Start of EXTRACTED DATA

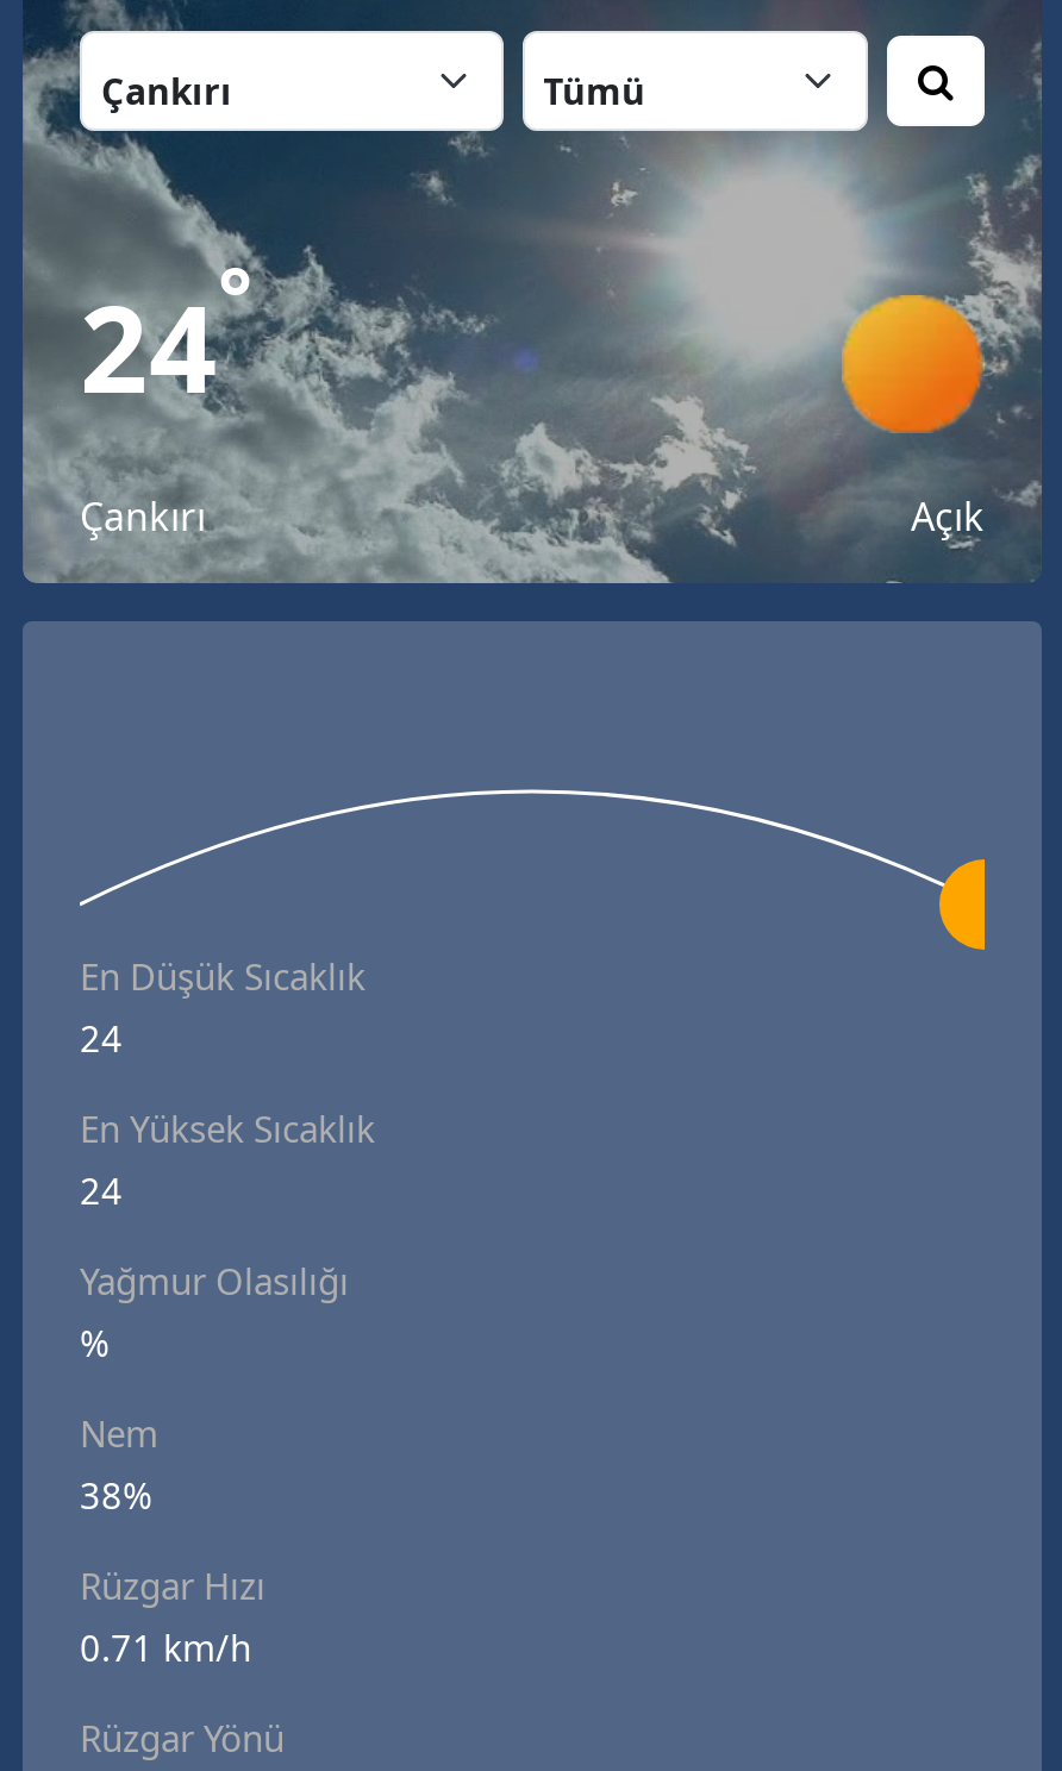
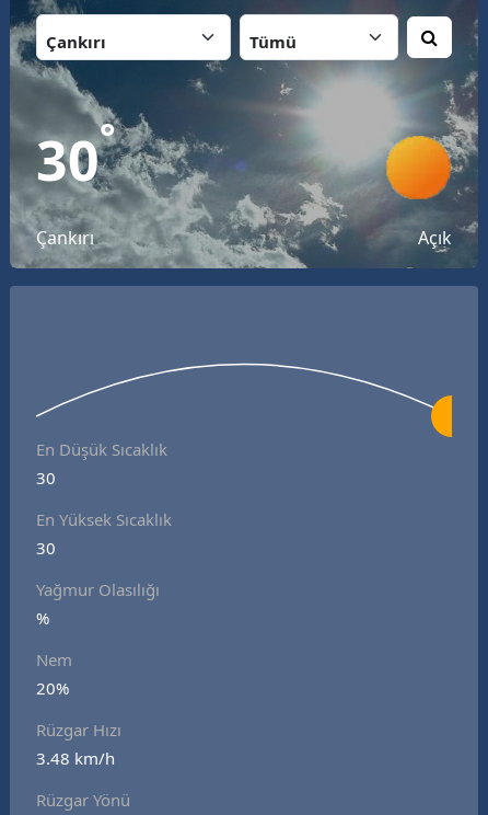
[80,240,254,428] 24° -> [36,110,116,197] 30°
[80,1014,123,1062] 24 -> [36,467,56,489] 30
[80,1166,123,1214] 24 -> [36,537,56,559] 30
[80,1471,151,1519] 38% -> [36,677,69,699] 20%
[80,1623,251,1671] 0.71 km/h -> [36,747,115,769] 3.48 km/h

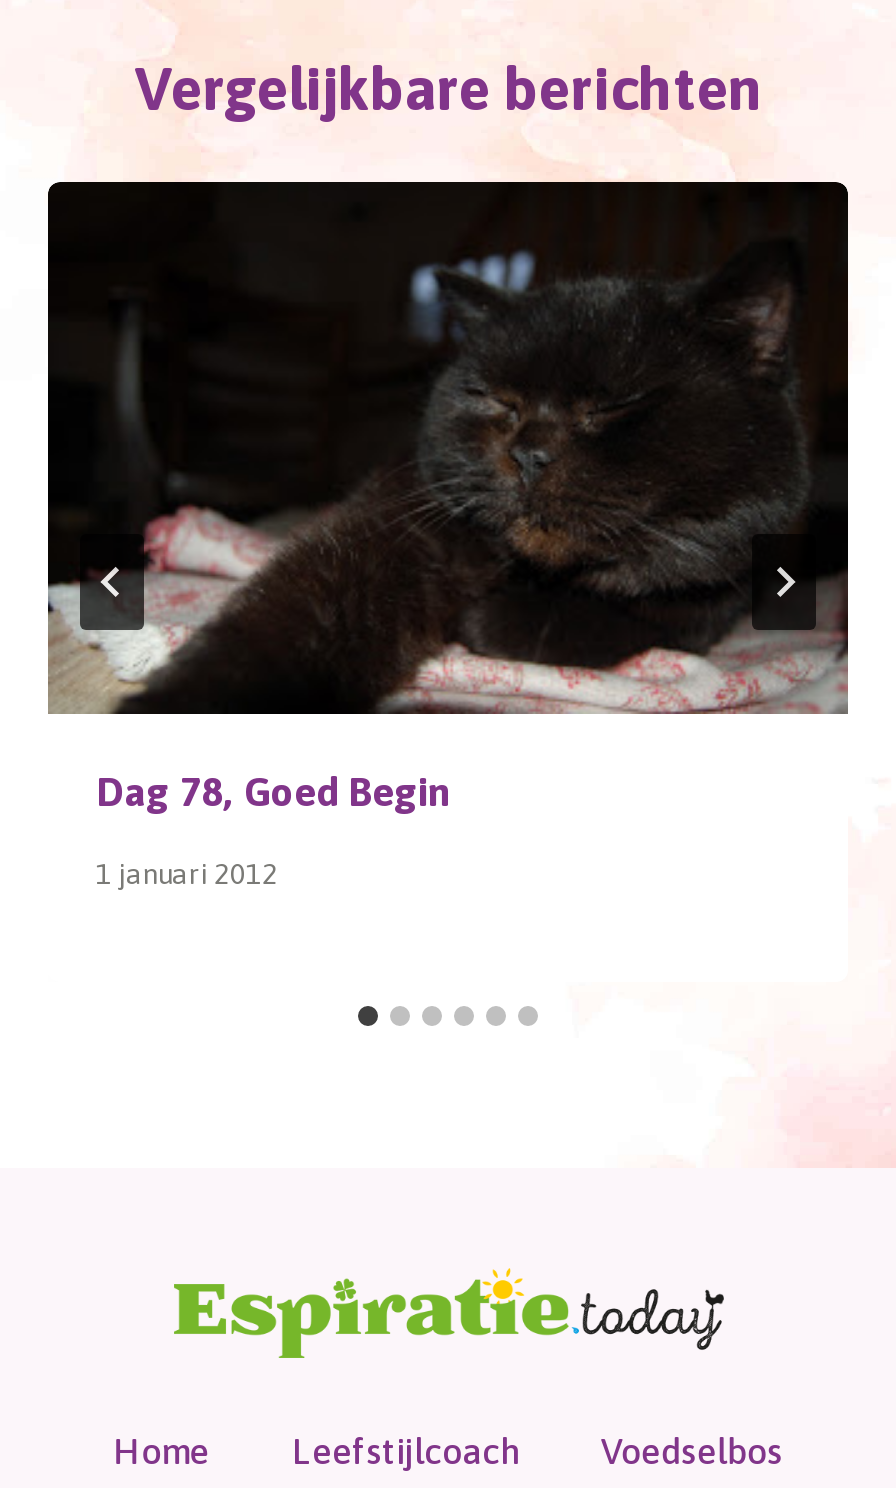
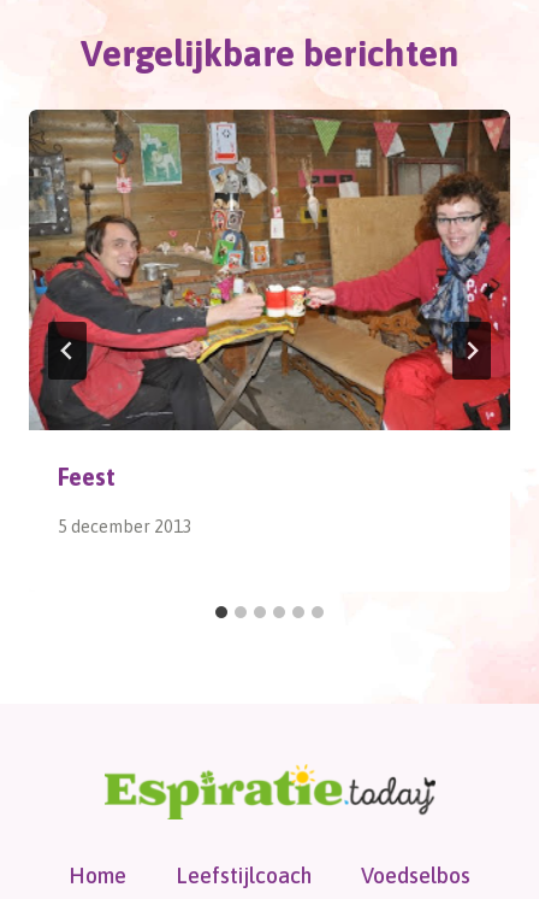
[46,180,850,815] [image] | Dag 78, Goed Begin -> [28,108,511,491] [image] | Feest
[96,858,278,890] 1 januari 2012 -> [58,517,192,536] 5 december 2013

End of EXTRACTED DATA

INSTRUCTIONS TO FOLLOW: Word for word, repeat only the lines from the line containing "[80,1166,123,1214] 24 -> [36,537,56,559] 30" through the end of the data, without any pictures.

SOLUTION FOR THIS EXERCISE:
[80,1166,123,1214] 24 -> [36,537,56,559] 30
[80,1471,151,1519] 38% -> [36,677,69,699] 20%
[80,1623,251,1671] 0.71 km/h -> [36,747,115,769] 3.48 km/h

[46,180,850,815] [image] | Dag 78, Goed Begin -> [28,108,511,491] [image] | Feest
[96,858,278,890] 1 januari 2012 -> [58,517,192,536] 5 december 2013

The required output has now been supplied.